● **Items listed in a dataset**
◇ ◇ ◇ ◇ ◇

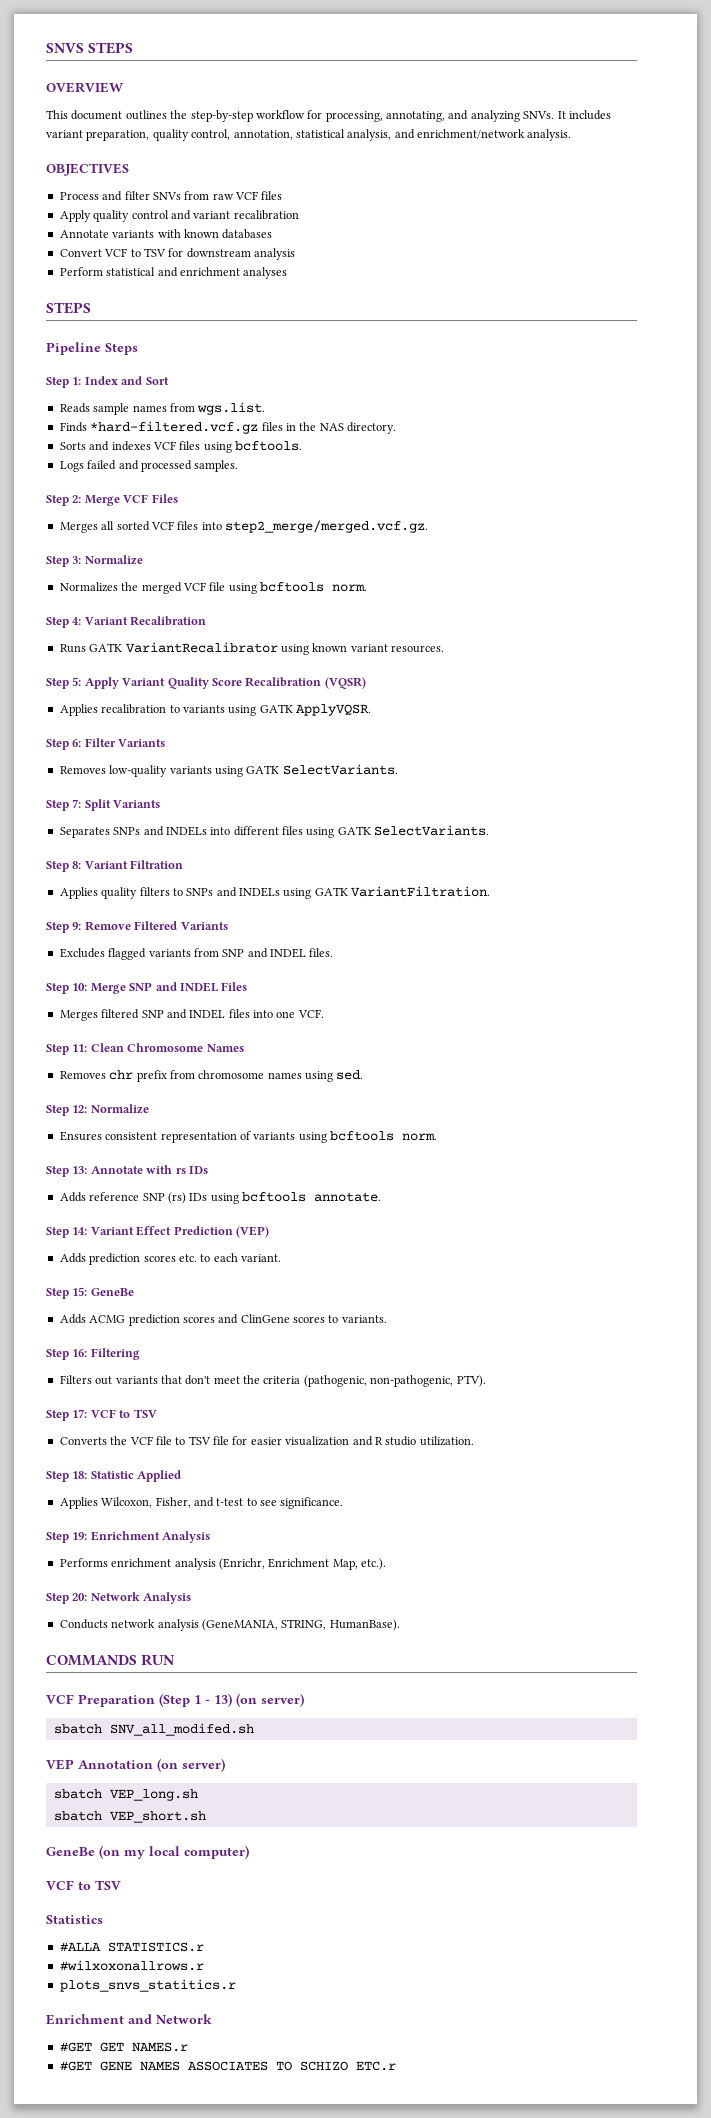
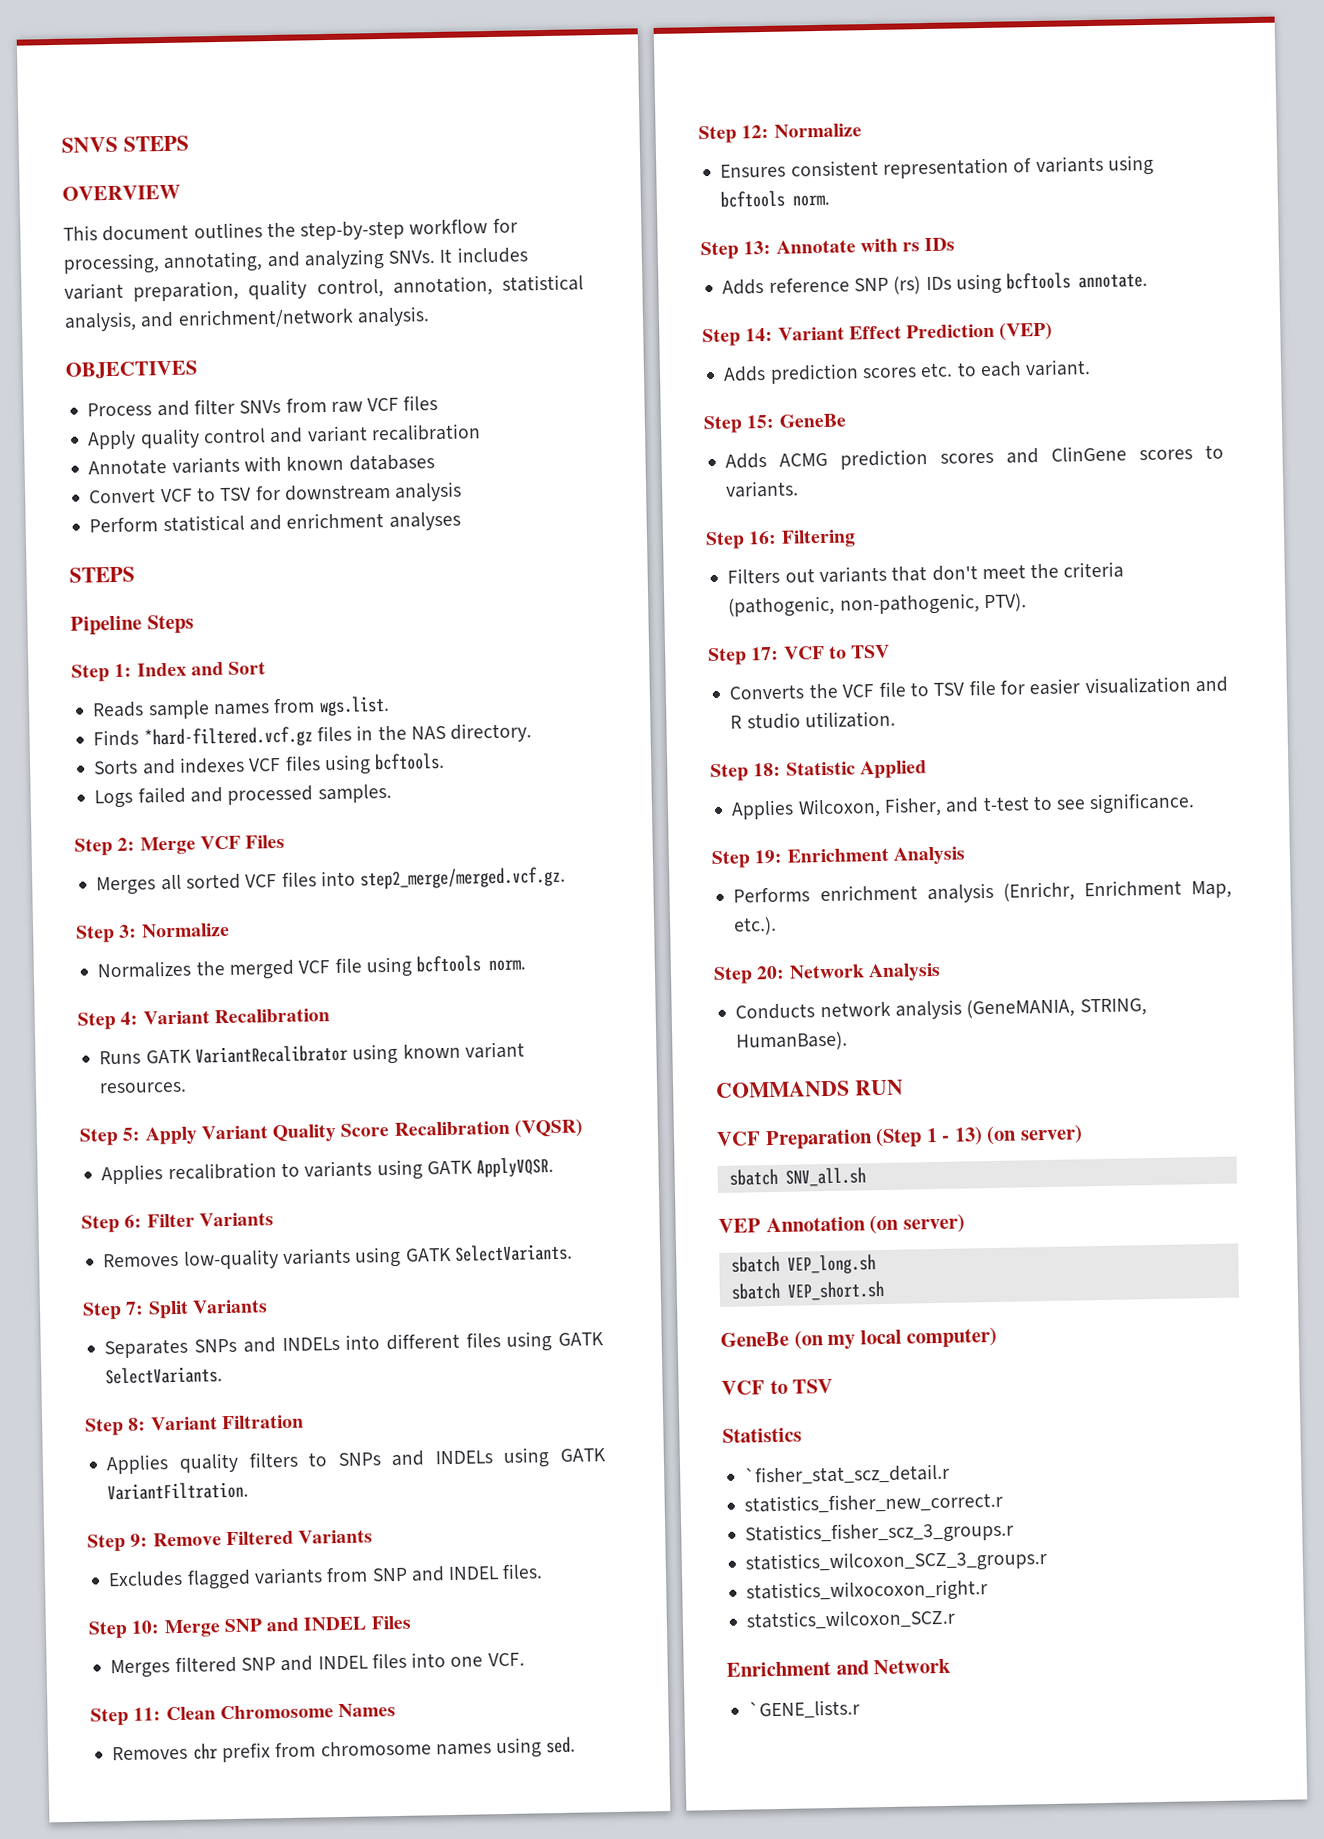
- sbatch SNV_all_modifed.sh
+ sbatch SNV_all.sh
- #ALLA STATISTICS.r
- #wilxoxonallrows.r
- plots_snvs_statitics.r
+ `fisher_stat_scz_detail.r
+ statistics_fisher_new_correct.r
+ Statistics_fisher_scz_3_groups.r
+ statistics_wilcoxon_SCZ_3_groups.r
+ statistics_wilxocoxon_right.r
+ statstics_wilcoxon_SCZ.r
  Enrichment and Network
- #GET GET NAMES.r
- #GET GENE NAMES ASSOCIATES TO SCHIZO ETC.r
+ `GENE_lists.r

◇ ◇ ◇ ◇ ◇

● **Work instruction**
Print the records above exactly, minus pictures.

● **Solution for this exercise**
- sbatch SNV_all_modifed.sh
+ sbatch SNV_all.sh
- #ALLA STATISTICS.r
- #wilxoxonallrows.r
- plots_snvs_statitics.r
+ `fisher_stat_scz_detail.r
+ statistics_fisher_new_correct.r
+ Statistics_fisher_scz_3_groups.r
+ statistics_wilcoxon_SCZ_3_groups.r
+ statistics_wilxocoxon_right.r
+ statstics_wilcoxon_SCZ.r
  Enrichment and Network
- #GET GET NAMES.r
- #GET GENE NAMES ASSOCIATES TO SCHIZO ETC.r
+ `GENE_lists.r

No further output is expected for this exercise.